Brazil rains cloud national soy outlook as big farm state submerges

By Ana Mano and Roberto Samora

SAO PAULO (Reuters) -The outlook for the soybean harvest in Rio Grande do Sul, which was on track to become the second largest producer in Brazil behind Mato Grosso state, is deteriorating swiftly after torrential rains flooded fields, with about a quarter of beans to be reaped.

The impact of the downpours, which left entire cities and farms underwater, could cause a drop in production of up to 15% in the state, Leandro da Silva, a manager at farm cooperative Cotrisal, said on Friday. He now sees output at between 19 million metric tons and 20 million metric tons.

Potential losses in Rio Grande do Sul bolstered soy futures in Chicago as they could reduce overall output in Brazil, the world's largest soybean producer and exporter.

"There will be quantitative and qualitative losses," Silva said by telephone from Sarandi, in the northwest of the state. "For me, what remains to be harvested will be 30% to 40% damaged (on average). In the most affected areas, you will have 70% to 80% of beans damaged."

Before the heavy rains, national crop agency Conab had Rio Grande do Sul soy output at 21.89 million tons and state crop agency Emater had it at 22.25 million.

"It's too early to talk about numbers but, yes, we are going to cut a part of Rio Grande do Sul's production estimate," said analyst Luiz Roque at Safras & Mercado.

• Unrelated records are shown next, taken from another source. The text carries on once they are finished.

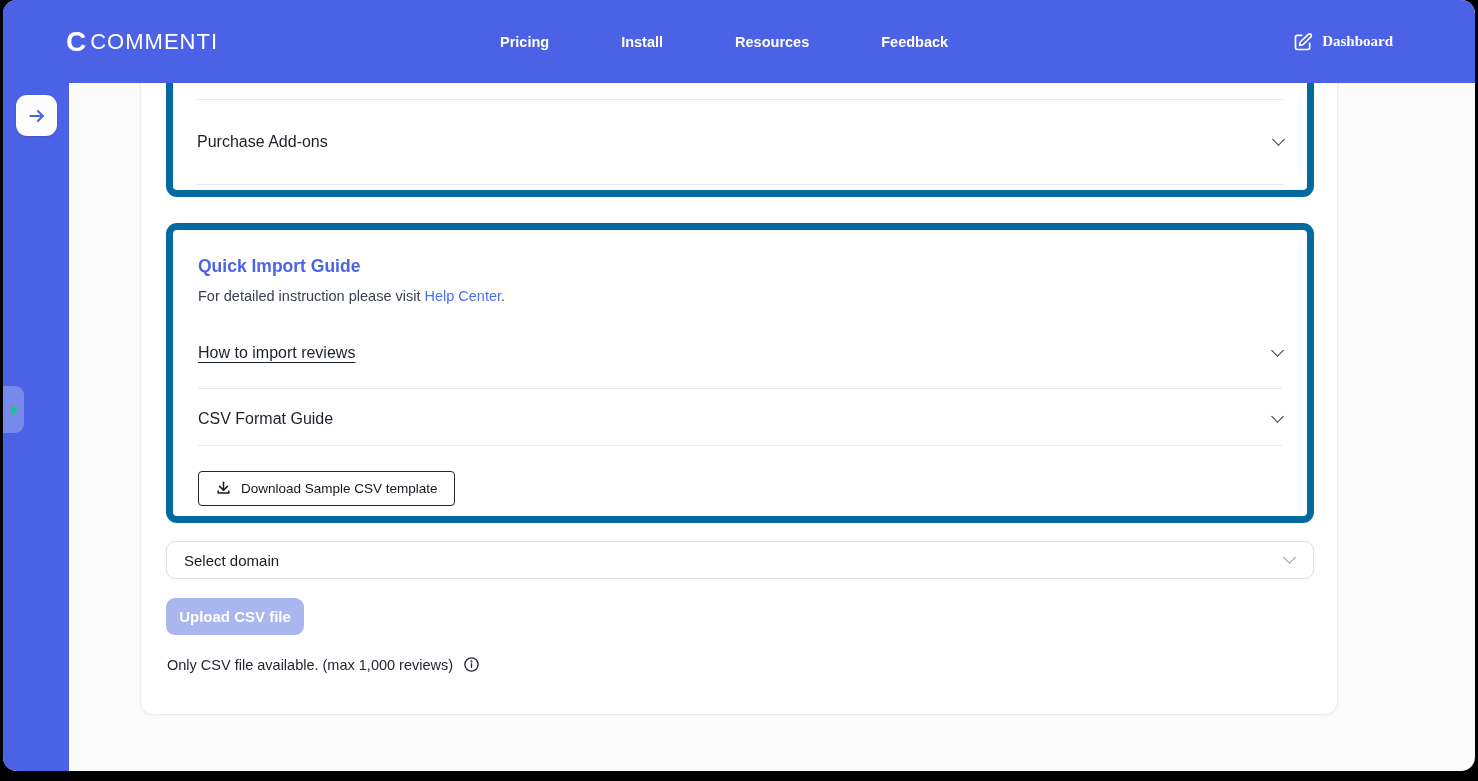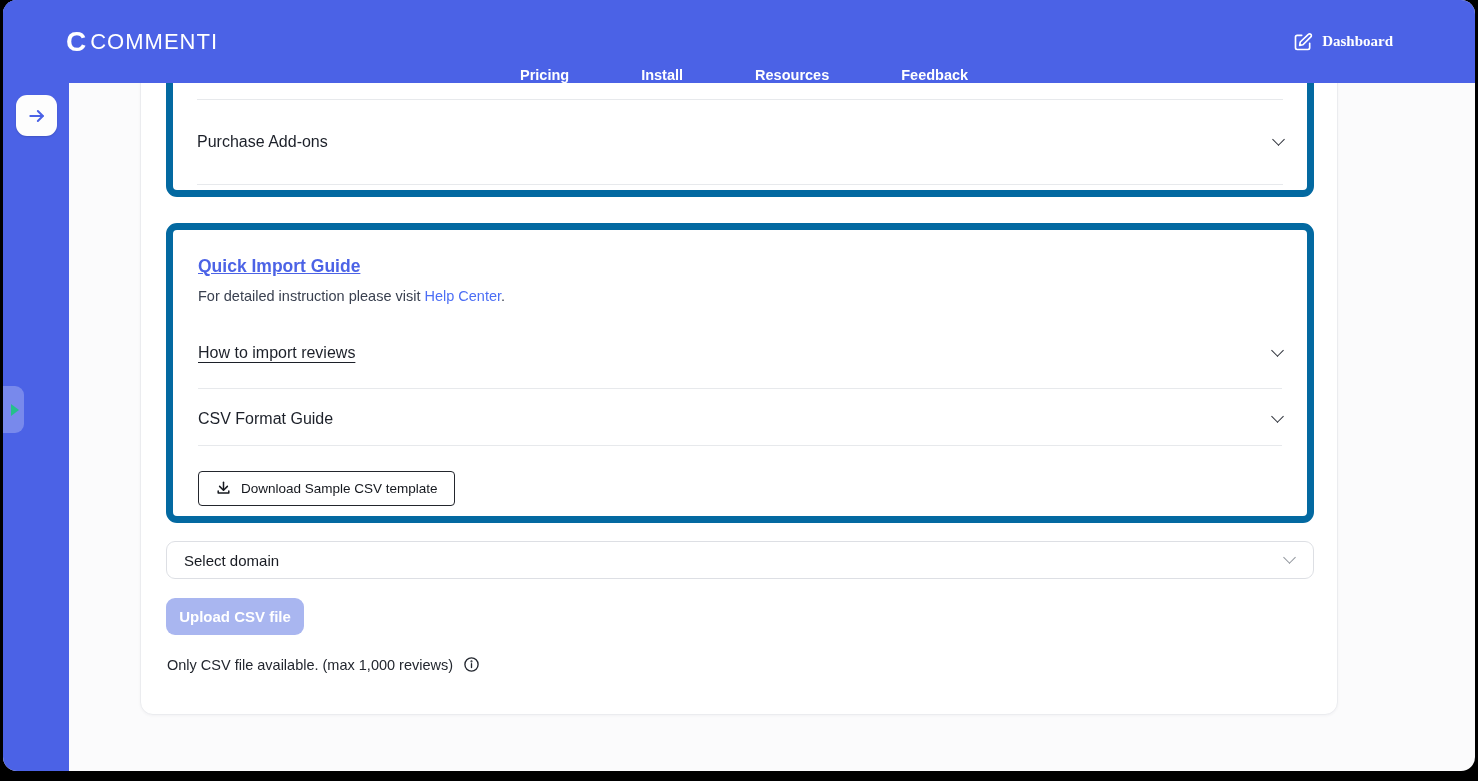--- a/index.html
+++ b/index.html
@@ -23,7 +23,7 @@
   .logo { position:absolute; left:63px; top:0; height:83px; display:flex; align-items:center; cursor:pointer; }
   .logo-mark { color:#fff; font-weight:800; font-size:28px; line-height:1; margin-right:4px; }
   .logo-text { color:#fff; font-weight:500; font-size:22px; letter-spacing:1px; }
-  .nav { position:absolute; left:497px; top:0; height:83px; display:flex; align-items:flex-end; gap:72px;margin-left:20px; }
+  .nav { position:absolute; left:497px; top:0; height:83px; display:flex; align-items:center; gap:72px; }
   .nav-item { color:#fff; font-size:14.5px; font-weight:600; cursor:pointer; white-space:nowrap; }
   .dash-btn { position:absolute; right:82px; top:0; height:83px; display:flex; align-items:center; gap:9px; cursor:pointer;font-family:Liberation Serif, serif; }
   .dash-btn span { color:#fff; font-size:15px; font-weight:600; }

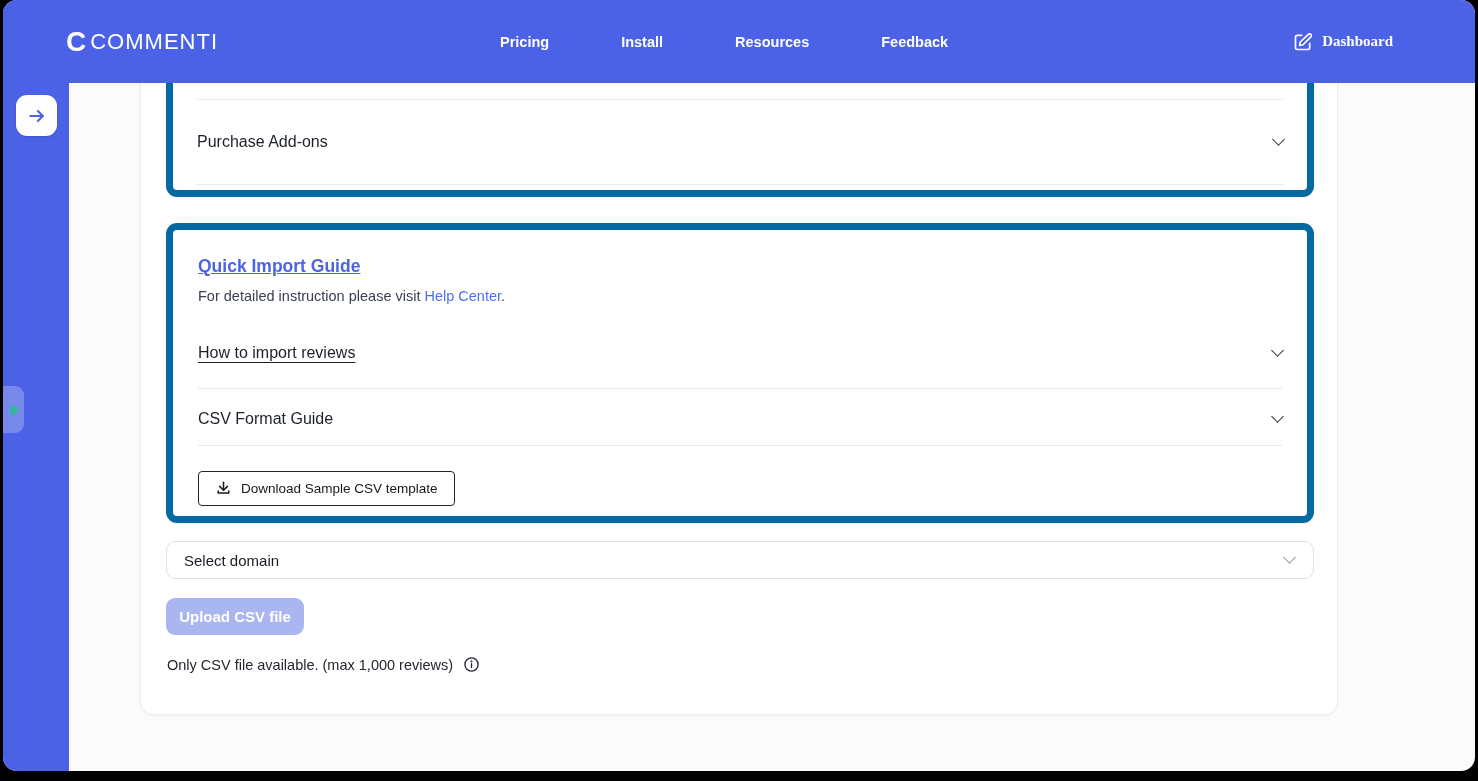--- a/index.html
+++ b/index.html
@@ -73,7 +73,7 @@
   .chev.gray { border-color:#8f949c; }
   
   .card-guide { top:182px; height:300px; }
-  .guide-title { position:absolute; left:25px; top:26px; font-size:17.5px; font-weight:700; color:#4c63e6;text-decoration:underline; }
+  .guide-title { position:absolute; left:25px; top:26px; font-size:17.5px; font-weight:700; color:#4c63e6; }
   .guide-sub { position:absolute; left:25px; top:58px; font-size:14.5px; color:#3a4150; }
   .guide-sub a { color:#4c6ef5; text-decoration:none; cursor:pointer; }
   .guide-acc1 { top:88px; height:70px; left:25px; right:25px; }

"It will depend on what you can save from the affected crops, but there is the possibility of reducing the Brazilian harvest projection due to the problems in Rio Grande do Sul."

Emater did not change its production forecast in a weekly report released on Thursday, but noted rains were disrupting harvesting of soybeans in Rio Grande do Sul, which still has 24% of the soy area to be reaped.

Conab will revise national projections on May 14. Its April soy output forecast for Brazil production in the 2023/24 cycle is 146.5 million tons, 5.2% lower than in the previous season because a drought in top grower Mato Grosso state slashed output there.

Analysts estimate up to 40% of the center and south soy areas of the state remain to be harvested, and about 10% in the north, making it difficult to estimate yields and losses at the moment.

They said around 5 million tons of soybeans are likely "at risk" due to rains and flooding, but suggested that final losses could be lower at around 1 million to 2 million tons.

Broker Adelson Gasparin, based in Passo Fundo, initially projected potential damage to 2.8 million tons of soy, but that can change as yield loss will vary in the different affected regions.

The heavy rainfalls slated to continue through the weekend have killed at least 37 people, left dozens missing or dislodged and destroyed logistics and power infrastructure.

Some fields remain entirely underwater, according to farmers, who circulated videos showing damaged crops and submerged farm equipment.

"The market will soon discover that the Brazilian harvest is far from 155 million tons" estimated by the U.S. Department of Agriculture, according to analyst Fernando Muraro at AgRural.

Muraro said everyone was bullish on Brazil because of Rio Grande do Sul, but cuts to national soy production are likely after recent climate events.

"Now, we will have to reduce the crop forecast again," Murado said. "Just by how much we still don't know."